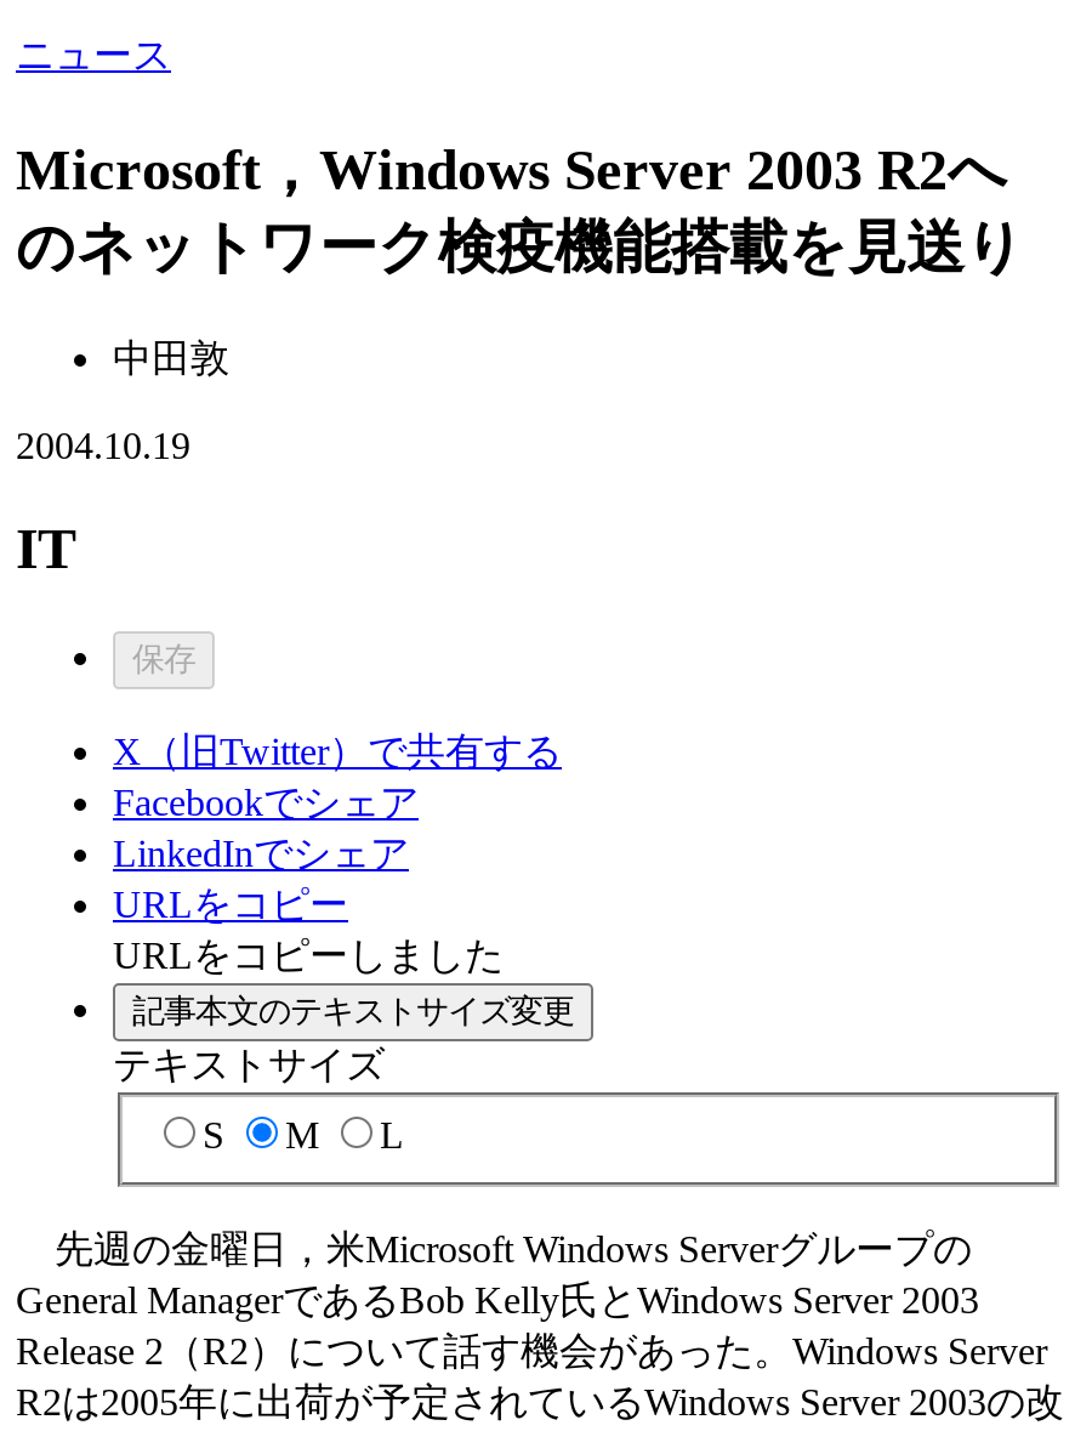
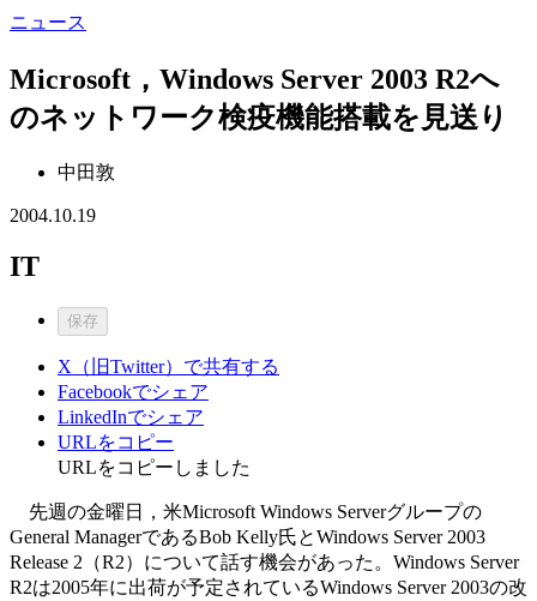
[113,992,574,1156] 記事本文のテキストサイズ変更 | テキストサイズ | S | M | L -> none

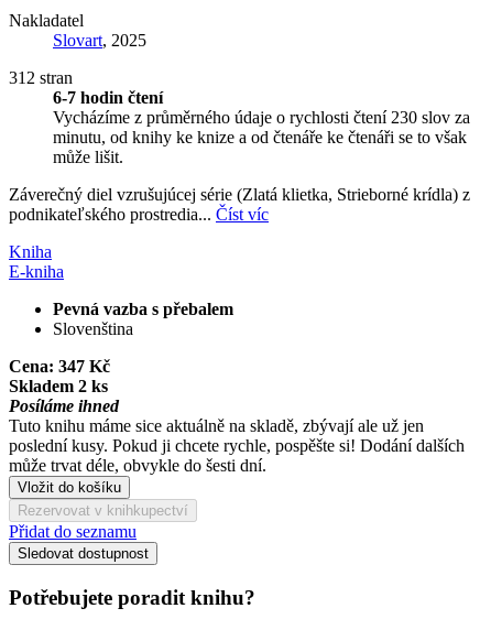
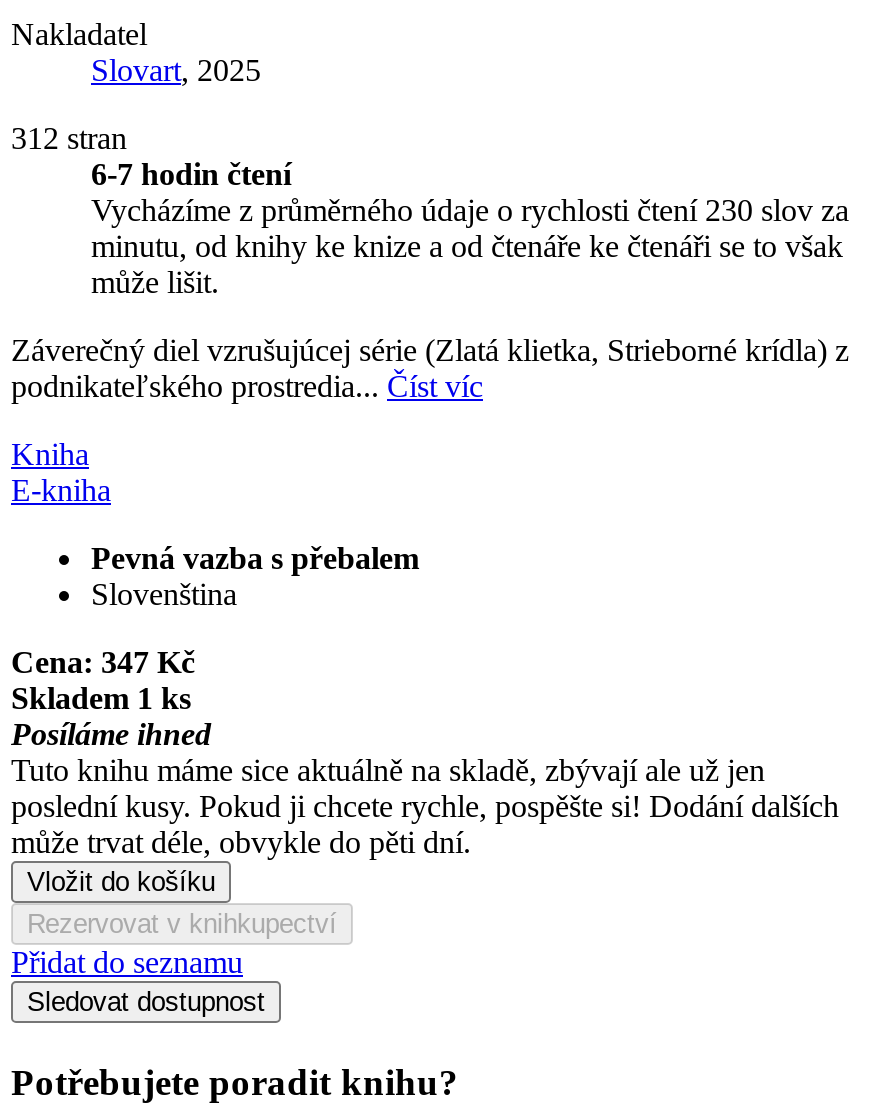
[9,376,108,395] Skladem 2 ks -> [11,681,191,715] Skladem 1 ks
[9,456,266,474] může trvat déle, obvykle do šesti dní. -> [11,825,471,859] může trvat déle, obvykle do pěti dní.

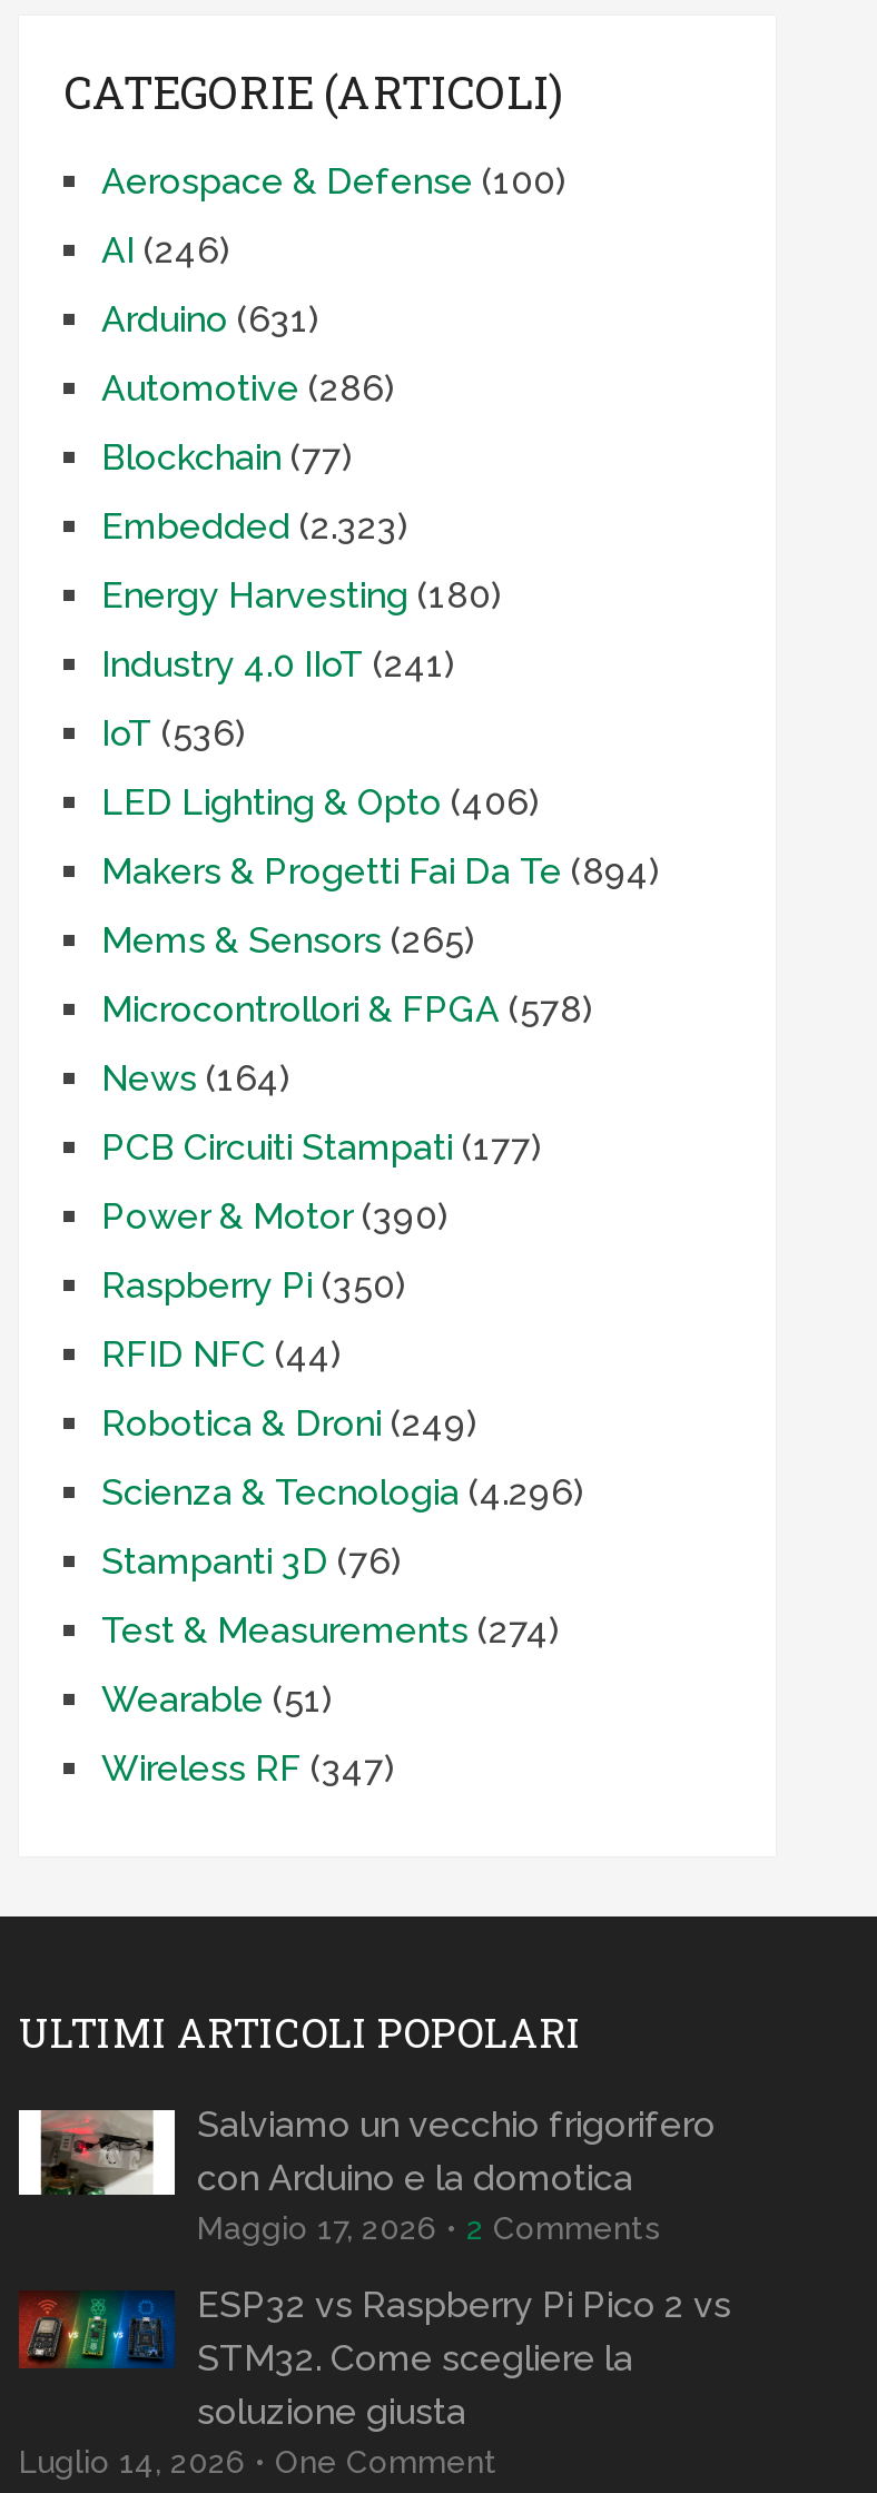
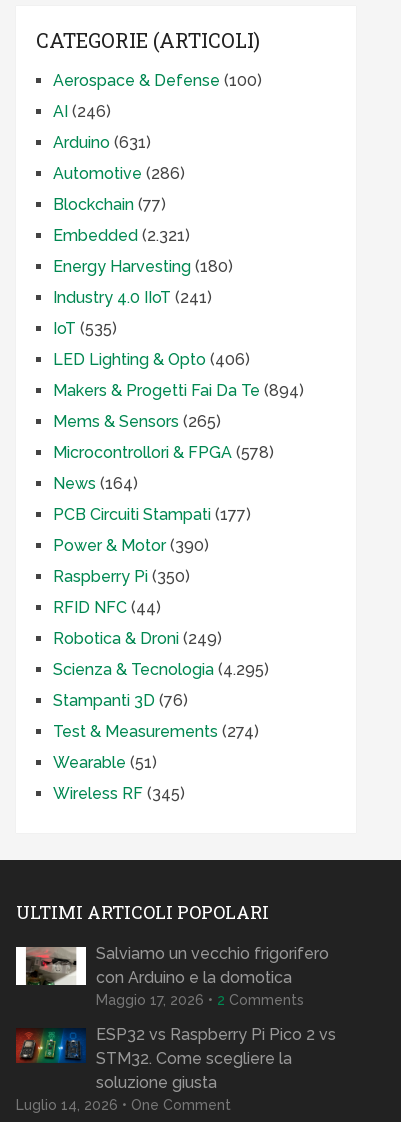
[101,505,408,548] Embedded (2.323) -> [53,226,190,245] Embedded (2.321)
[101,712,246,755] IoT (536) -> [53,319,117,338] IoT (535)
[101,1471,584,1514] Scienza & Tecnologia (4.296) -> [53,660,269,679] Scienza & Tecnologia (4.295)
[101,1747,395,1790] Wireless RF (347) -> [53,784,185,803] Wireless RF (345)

****************

Assignment
Write out exactly those lines of the records above that lie from the one with "[101,712,246,755] IoT (536)" through the last line, including both.

Solution
[101,712,246,755] IoT (536) -> [53,319,117,338] IoT (535)
[101,1471,584,1514] Scienza & Tecnologia (4.296) -> [53,660,269,679] Scienza & Tecnologia (4.295)
[101,1747,395,1790] Wireless RF (347) -> [53,784,185,803] Wireless RF (345)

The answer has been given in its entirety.